Branching at the single cell level; a tale of centrosomes and microtubules
Jul. 18, 2018 16:00 - 17:00
DB Bldg. SeminarRoom A7F
Sofia J. Araújo
Department of Genetics, Microbiology and Statistics, University of Barcelona
Branching networks are a very common feature of multicellular animals and underlie the formation and function of numerous organs including the nervous system, the respiratory system, the vasculature and many internal glands. These networks vary from subcellular structures such as dendritic trees to large multicellular tissues such as the lungs. The production of branched structures by single cells, which has been better described in neurons and in cells of the respiratory and vascular systems, involves complex cytoskeletal remodelling events. In Drosophila, tracheal system terminal cells (TCs) and nervous system dendrites are models for these subcellular branching processes. During tracheal embryonic development, the generation of subcellular branches is accompanied by lumen formation and is characterized by extensive remodelling of the microtubule network and actin cytoskeleton, followed by vesicular transport and membrane dynamics.

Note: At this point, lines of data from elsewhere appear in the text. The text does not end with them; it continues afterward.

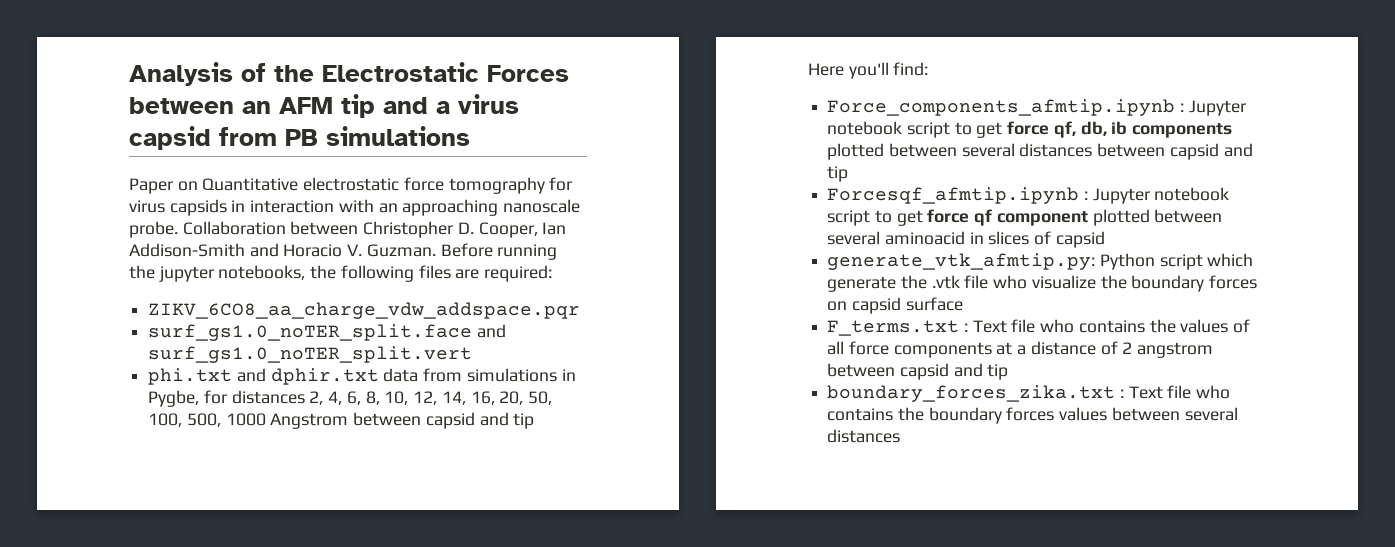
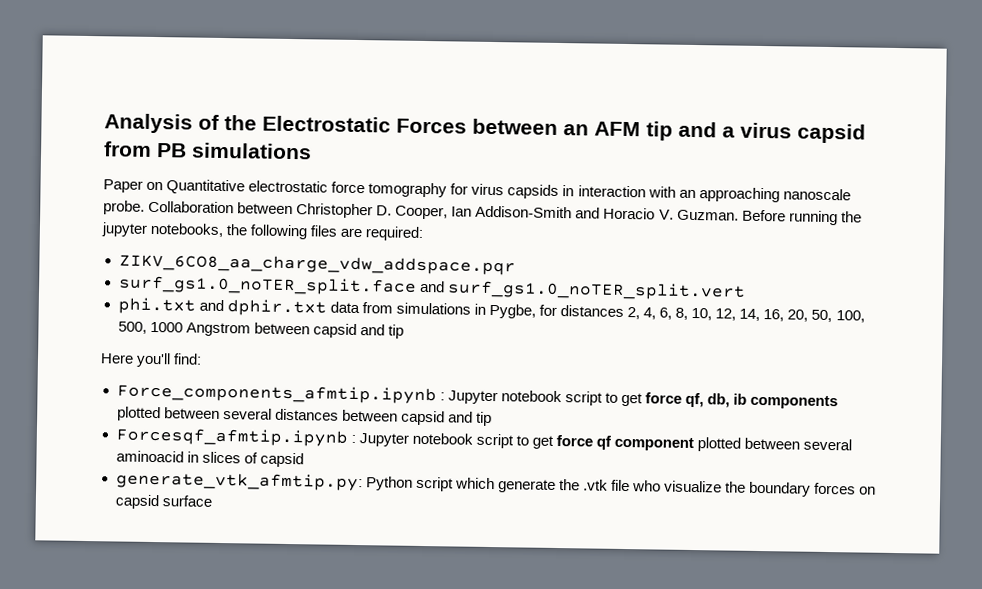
- F_terms.txt : Text file who contains the values of all force components at a distance of 2 angstrom between capsid and tip
- boundary_forces_zika.txt : Text file who contains the boundary forces values between several distances

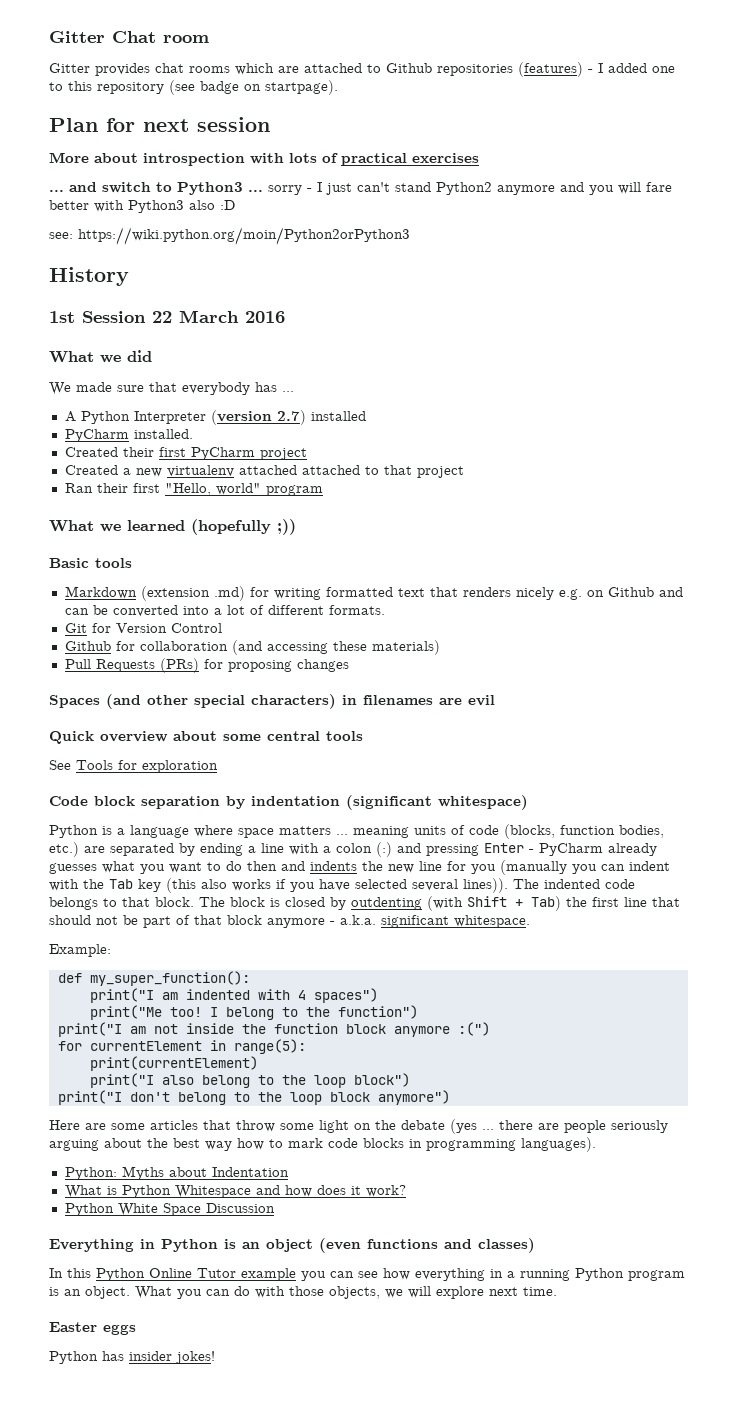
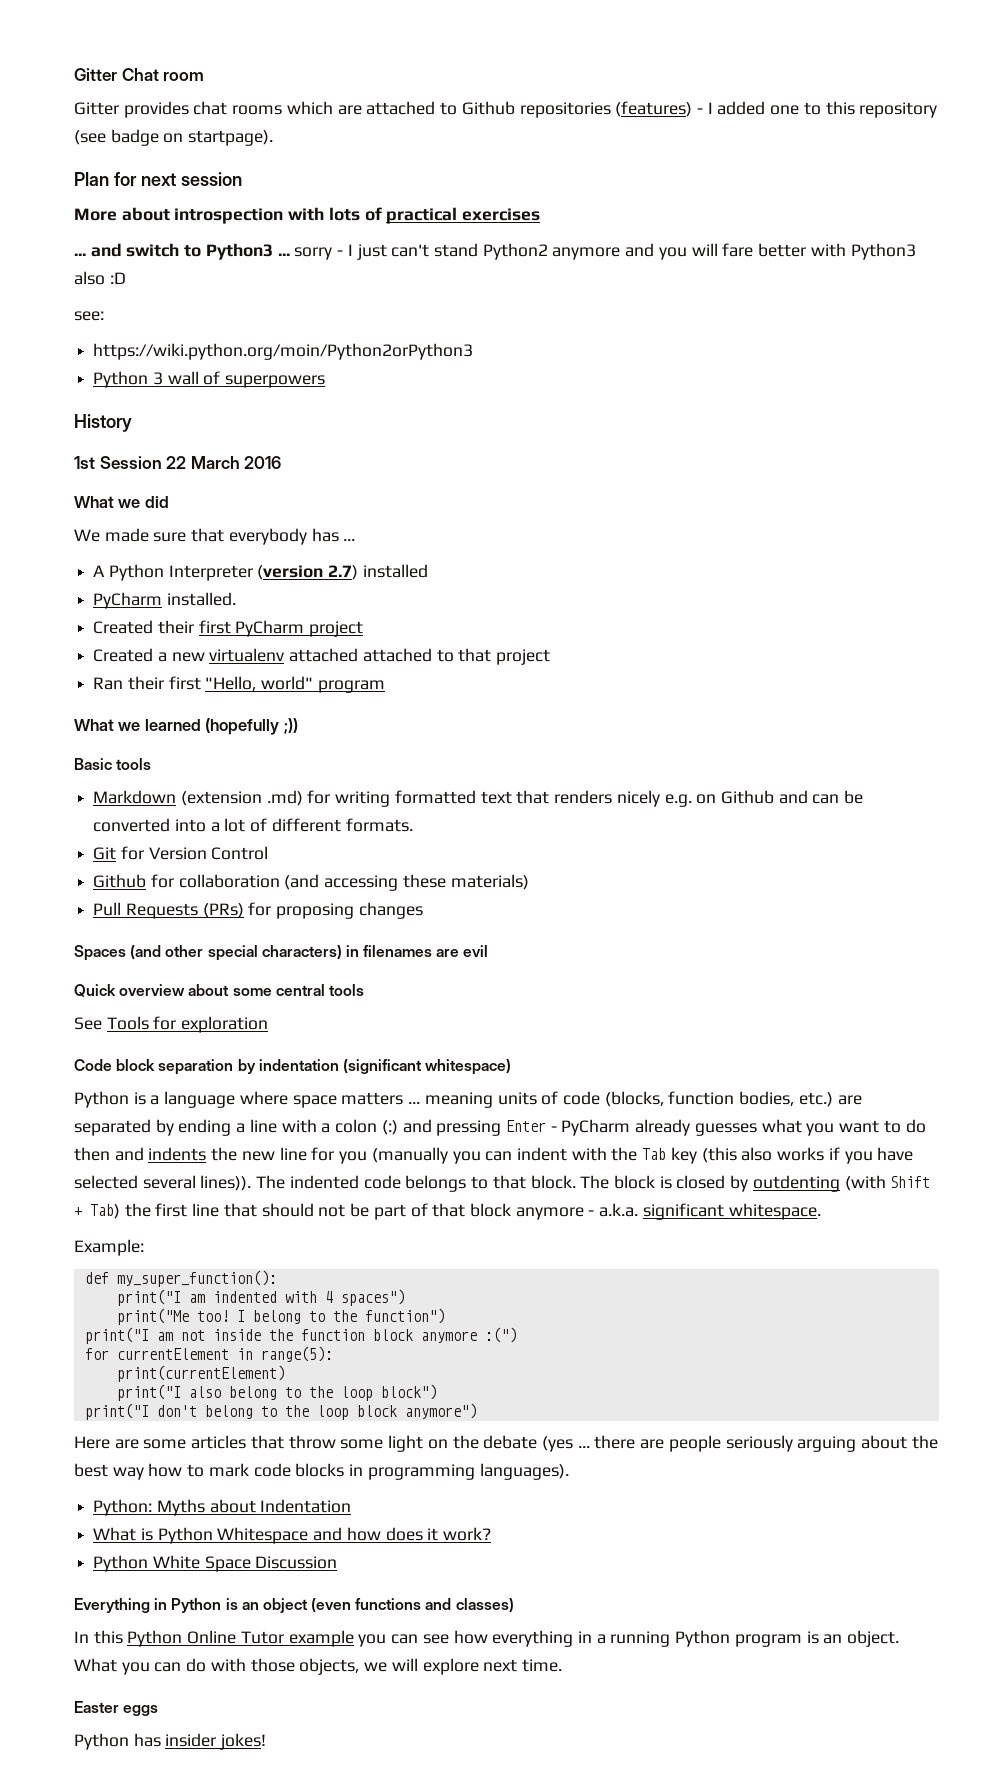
- see: https://wiki.python.org/moin/Python2orPython3
+ see:
+ https://wiki.python.org/moin/Python2orPython3
+ Python 3 wall of superpowers

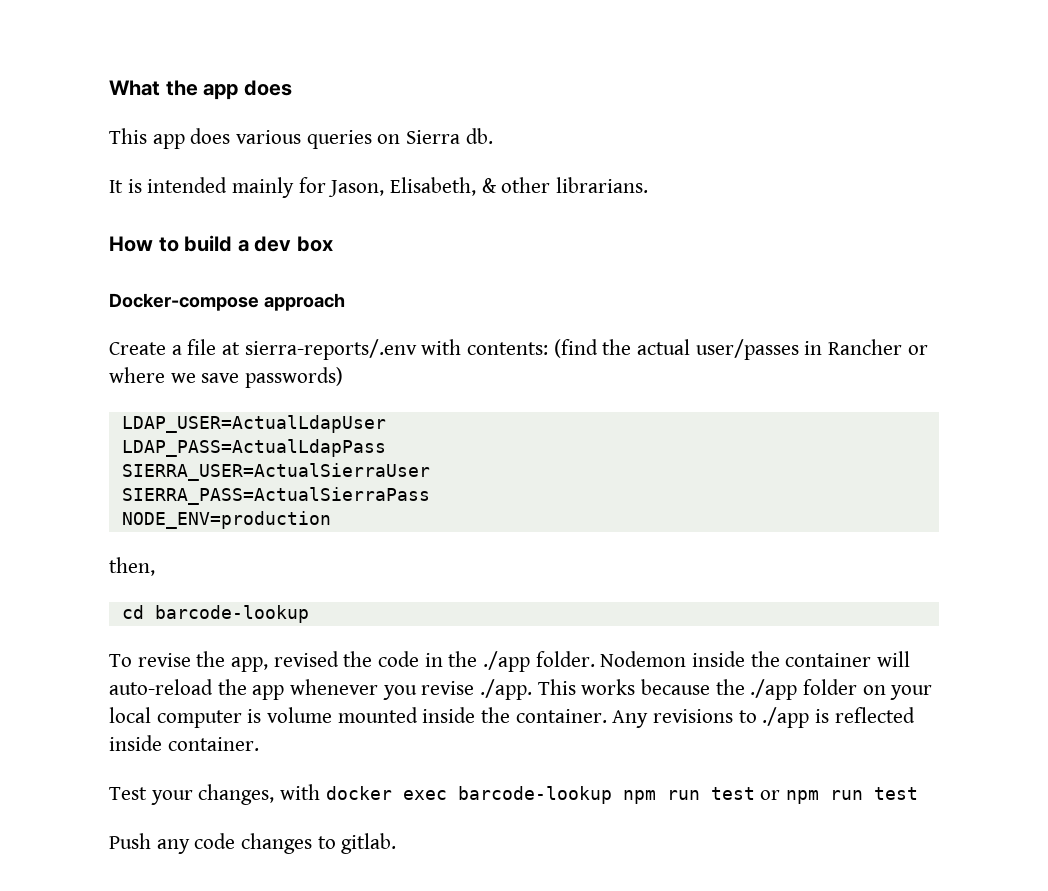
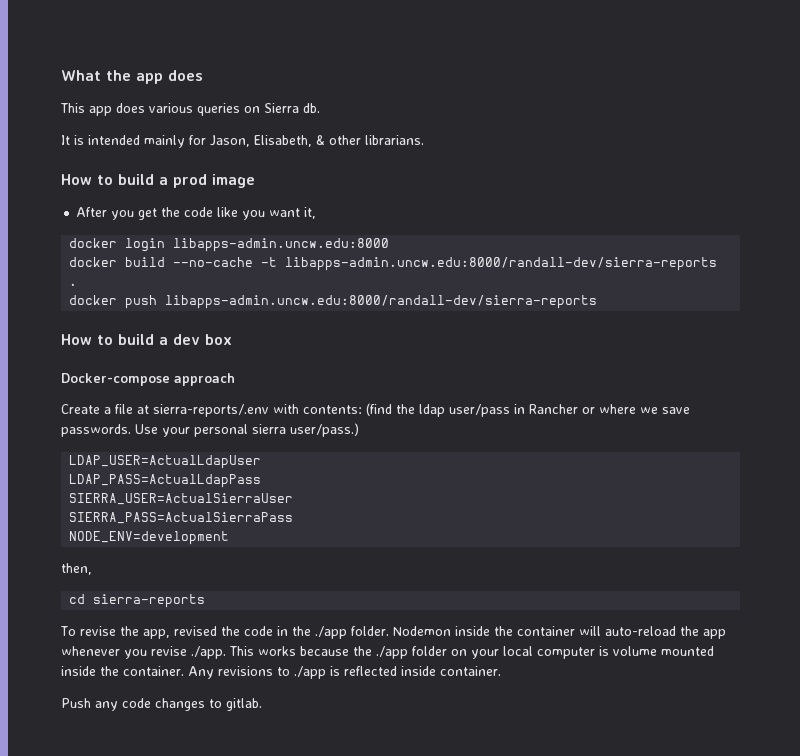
+ How to build a prod image
+ After you get the code like you want it,
+ docker login libapps-admin.uncw.edu:8000
+ docker build --no-cache -t libapps-admin.uncw.edu:8000/randall-dev/sierra-reports .
+ docker push libapps-admin.uncw.edu:8000/randall-dev/sierra-reports
- Create a file at sierra-reports/.env with contents: (find the actual user/passes in Rancher or where we save passwords)
+ Create a file at sierra-reports/.env with contents: (find the ldap user/pass in Rancher or where we save passwords. Use your personal sierra user/pass.)
- NODE_ENV=production
+ NODE_ENV=development
- cd barcode-lookup
+ cd sierra-reports
- Test your changes, with docker exec barcode-lookup npm run test or npm run test

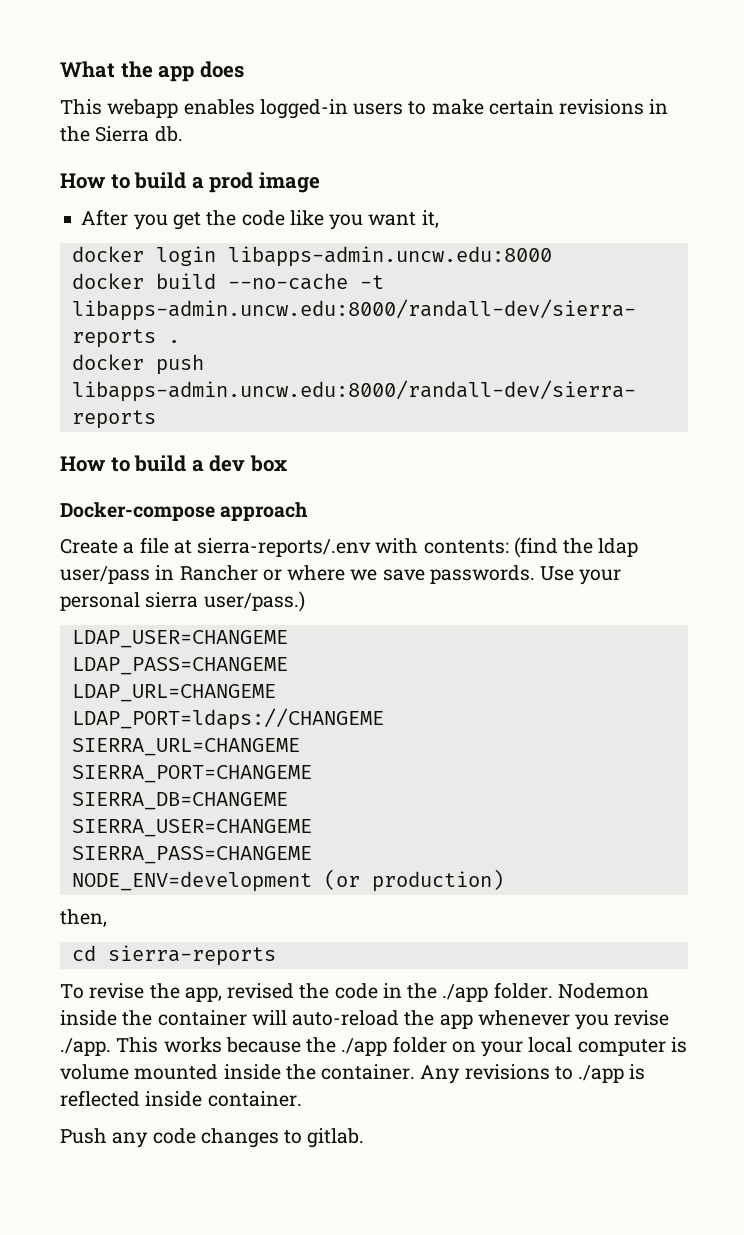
- This app does various queries on Sierra db.
- It is intended mainly for Jason, Elisabeth, & other librarians.
+ This webapp enables logged-in users to make certain revisions in the Sierra db.
- LDAP_USER=ActualLdapUser
- LDAP_PASS=ActualLdapPass
- SIERRA_USER=ActualSierraUser
- SIERRA_PASS=ActualSierraPass
+ LDAP_USER=CHANGEME
+ LDAP_PASS=CHANGEME
+ LDAP_URL=CHANGEME
+ LDAP_PORT=ldaps://CHANGEME
+ SIERRA_URL=CHANGEME
+ SIERRA_PORT=CHANGEME
+ SIERRA_DB=CHANGEME
+ SIERRA_USER=CHANGEME
+ SIERRA_PASS=CHANGEME
- NODE_ENV=development
+ NODE_ENV=development (or production)

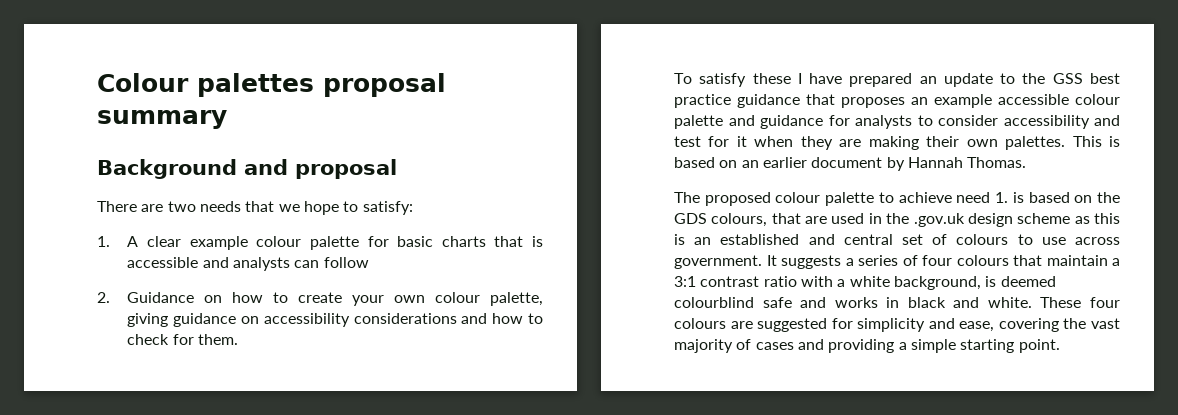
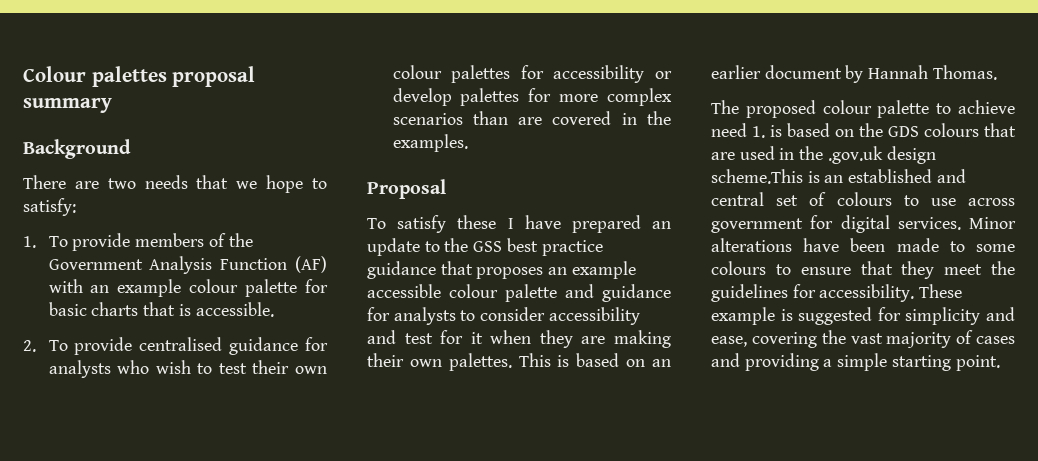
- Background and proposal
+ Background
- 1. A clear example colour palette for basic charts that is accessible and analysts can follow
- 2. Guidance on how to create your own colour palette, giving guidance on accessibility considerations and how to check for them.
+ 1. To provide members of the Government Analysis Function (AF) with an example colour palette for basic charts that is accessible.
+ 2. To provide centralised guidance for analysts who wish to test their own colour palettes for accessibility or develop palettes for more complex scenarios than are covered in the examples.
+ Proposal
- The proposed colour palette to achieve need 1. is based on the GDS colours, that are used in the .gov.uk design scheme as this is an established and central set of colours to use across government. It suggests a series of four colours that maintain a 3:1 contrast ratio with a white background, is deemed colourblind safe and works in black and white. These four colours are suggested for simplicity and ease, covering the vast majority of cases and providing a simple starting point.
+ The proposed colour palette to achieve need 1. is based on the GDS colours that are used in the .gov.uk design scheme.This is an established and central set of colours to use across government for digital services. Minor alterations have been made to some colours to ensure that they meet the guidelines for accessibility. These example is suggested for simplicity and ease, covering the vast majority of cases and providing a simple starting point.

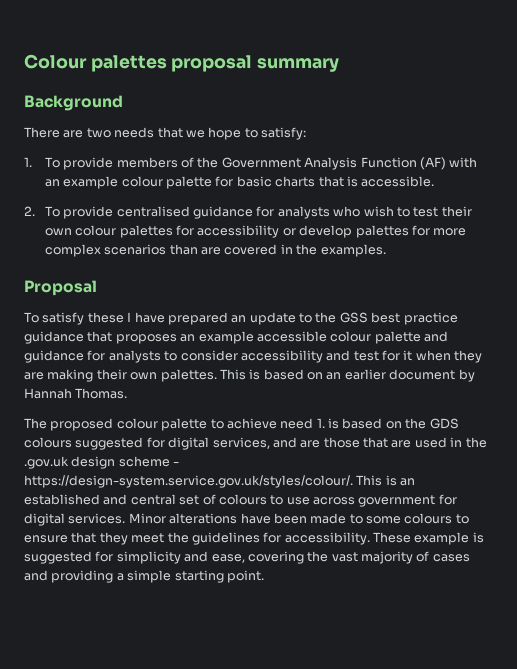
- The proposed colour palette to achieve need 1. is based on the GDS colours that are used in the .gov.uk design scheme.This is an established and central set of colours to use across government for digital services.
+ The proposed colour palette to achieve need 1. is based on the GDS colours suggested for digital services, and are those that are used in the .gov.uk design scheme - https://design-system.service.gov.uk/styles/colour/. This is an established and central set of colours to use across government for digital services.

We have recently shown that centrosomes are key players in the initiation of this subcellular lumen formation where they act as microtubule organizing centres (MTOCs) (Ricolo, et al. Cur. Biol. 2016). However, not much is known on the events that trigger the dynamic elongation of these subcellular branches or what makes them choose a particular trajectory within the cytoplasm of the TC. We have identified that the spectraplakin Shortstop (Shot) is involved in the microtubule stabilisation events that lead to the formation and extension of the subcellular lumen. We observed that an excess of Shot induces more branching points in the embryonic tracheal TC leading to cells with extra subcellular lumina and that a shot loss-of-function leads to cells deficient in de novo subcellular lumen formation.